In the thread: http://www.beesource.com/forums/sho...g-from-ok-queens-.-.-.-to-great-queens./page2

There was a discussion on leaving a newly mated queen undisturbed for 3 weeks after mating. Although I don't doubt the benefits, I'm curious as to what exactly is going on during that period to make it so critical.


----------



## rrussell6870 (May 14, 2009)

That is the period of development that the queen needs to be able to lay undisturbed so her ovaries can fully develop and she can reach her optimal pheromonal production level... each time the nest is disturbed it causes a break in the colonies activities, sometimes causing the queen to shut down for several days to a week, and sometimes causing a colony to blame the young queen for the confusion... during the period of time that she is developing, she needs to be undisturbed... its better in most cases to cage her than to peak in at her... hope this helps.


----------



## Charlie B (May 20, 2011)

That's good information to know. About a month ago, I got a small colony from a cut out and the queen died shortly after I hived them. There were already supercedure cells on the brood comb that I rubber banded into a frame during the cut out so I don't think they were very happy with that queen. I was going to combine this colony but then I decided to see what happens if I leave them alone to see if they make a new queen that will mate this late in the season.

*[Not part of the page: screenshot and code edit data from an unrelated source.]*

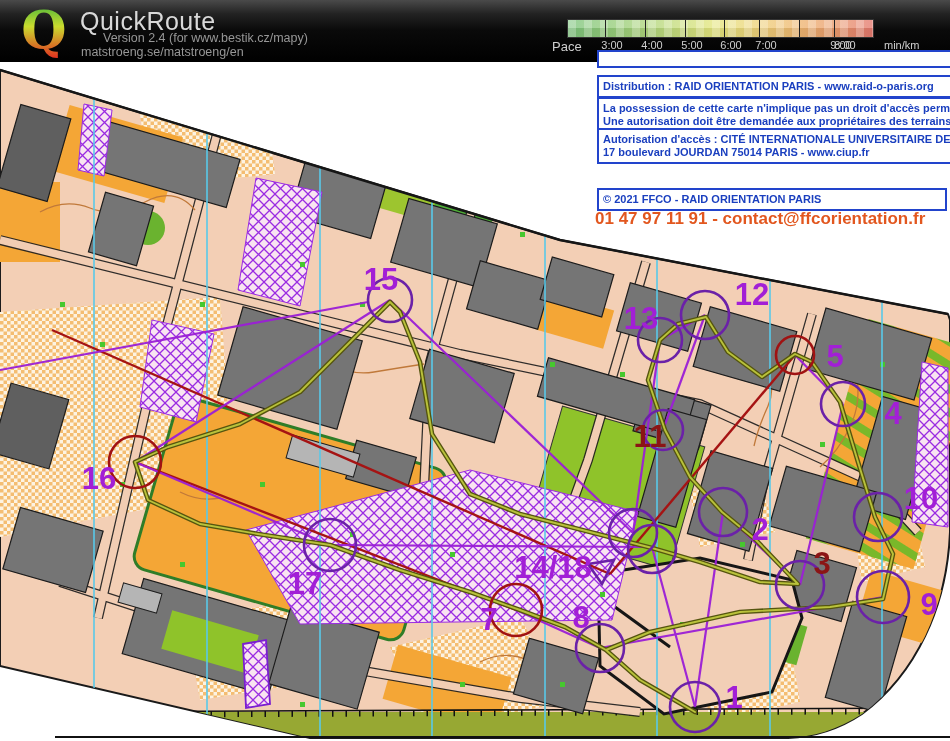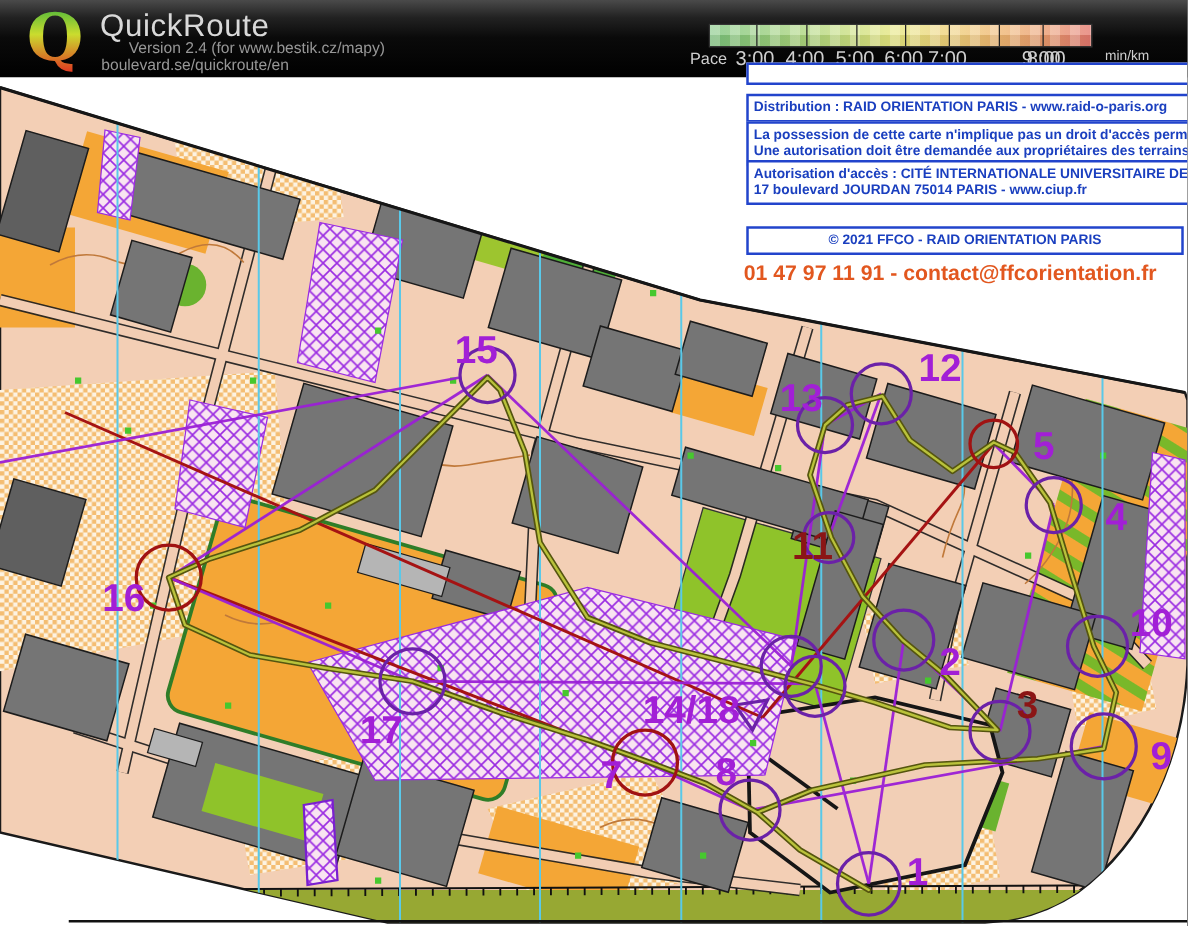"boulevard.se/quickroute/en" div.subline2 { text: boulevard.se/quickroute/en -> matstroeng.se/matstroeng/en }
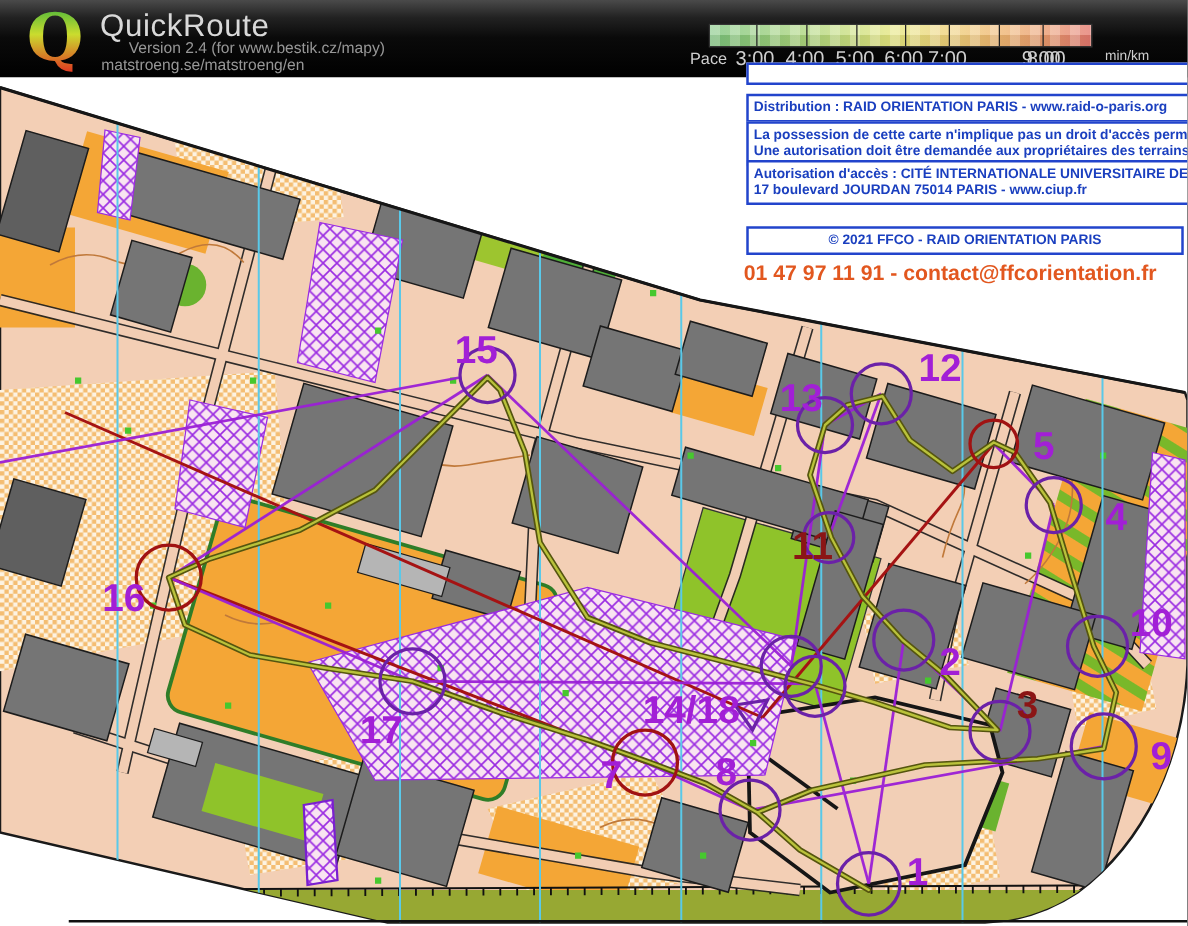"3:00" .pace-num { font-size: 16px -> 11px; margin-left: none -> 8px }
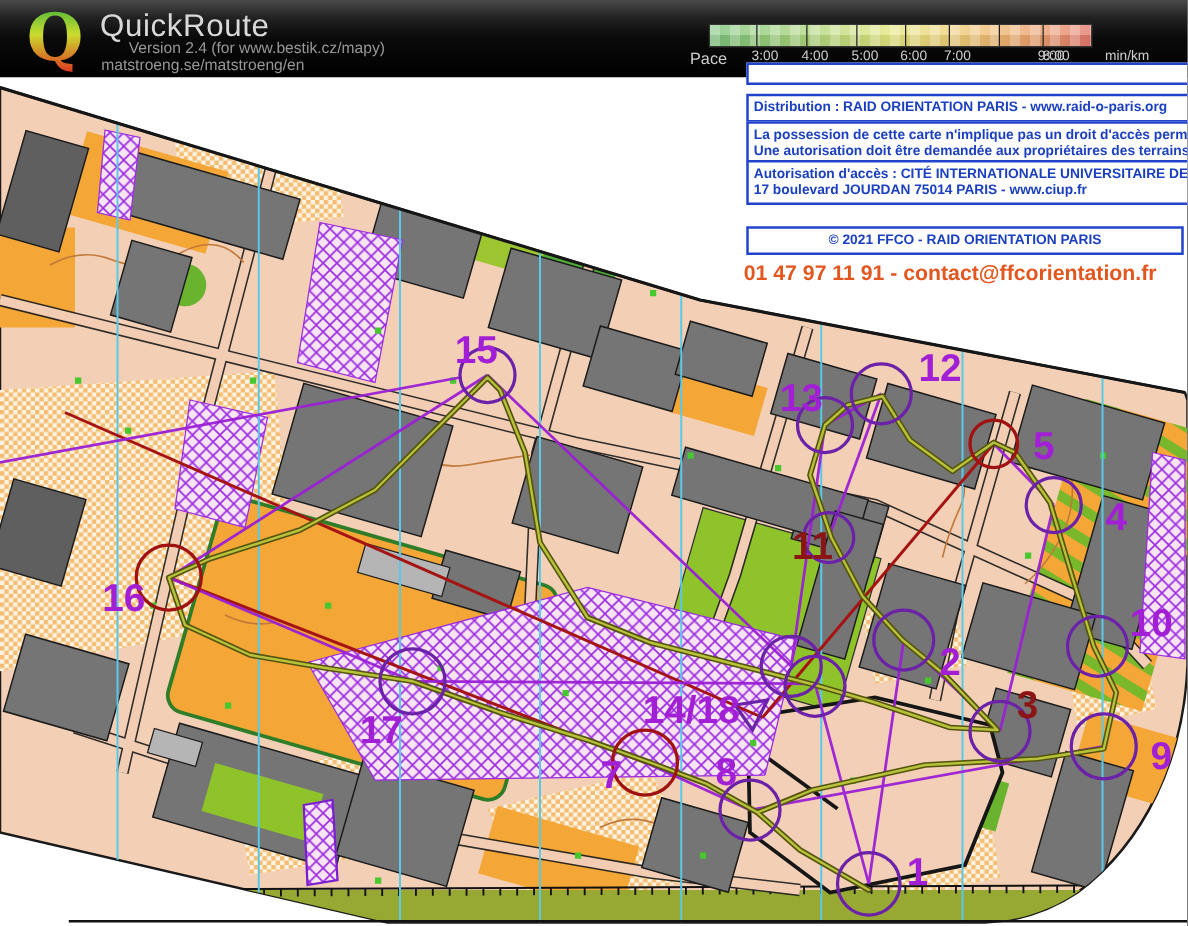"© 2021 FFCO - RAID" div.notice { text-align: center -> none; top: 119px -> 126px }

I put a frame of eggs/brood in just to make sure they had resources. I checked 3 days ago and saw a new queen running around but no eggs yet. We've had really good weather here for the last several weeks. Nice and sunny about 65 degrees. I have plenty of drones running around still from the 11 other hives in the apiary. I'm keeping my fingers crossed. I won't peek again for a while.


----------



## guyross (Feb 18, 2011)

I recently installed a queen. Two days past so I checked to see if they had eaten through the candy and they hadn't. I carefully removed the cork from the other end of the cage and two attendants immediately came out. I quickly closed up because of high winds before seeing her. Should I wait three weeks before another inspection?


----------



## rrussell6870 (May 14, 2009)

Na. The three weeks is for newly emerged queens... when installing a mated queen, 2-3 days is fine for releasing her, just be sure that there are no cells or makings of cells in the hive... after she is released, I recommend just leaving them alone for ten days or so... this gives her time to get completely accepted and lay up enough brood that the bees will know she is a keeper. ;-)


----------



## AstroBee (Jan 3, 2003)

Seems like there must be a small window to peek after planting a cell, yes? If not, then why is introducing virgins an acceptable approach for those seeking to make great quality queens? I suspect that I've been peeking too much, but waiting 3 weeks after planting a cell will almost certainly result in a laying worker if the cell or virgin is unsuccessful. After I plant a cell I check back in a couple of days to seek if she emerged (don't necessarily try to find her, but pull the cell and check for proper emergence), then I give her about 10 days and check for eggs. After I see eggs I close it up and give her another 2 weeks before she is caged.


----------



## Charlie B (May 20, 2011)

AstroBee said:


> but waiting 3 weeks after planting a cell will almost certainly result in a laying worker if the cell or virgin is unsuccessful.


That's what I'm worried about and that's the reason I keep on looking in. I've already had one laying worker hive because I just "left them alone". I want to see eggs NOW! :waiting:


----------



## rrussell6870 (May 14, 2009)

It actually takes a while (30-45 days usually) for that to develop... mainly because there has to be a lack of brood or failed e-queen first... there should be brood in your nucs, thus they should start their own cells instead of start developing ovaries... two things to look at, your scheduling vs your nuc size, and are the nucs fed and stocked strong enough...

If your scheduling is off for the size nuc that you use, it can weaken your nuc and cause broodless periods...

If they are starving or too weak, they may be consuming larvae instead of drawing cells... adding a frame of brood, a shake of bees, and either a frame of honey or feeding will correct the problem...

Virgins are used during the summer when there are no second chances and temps, robbing, and dearth make cells a dangerous bet... 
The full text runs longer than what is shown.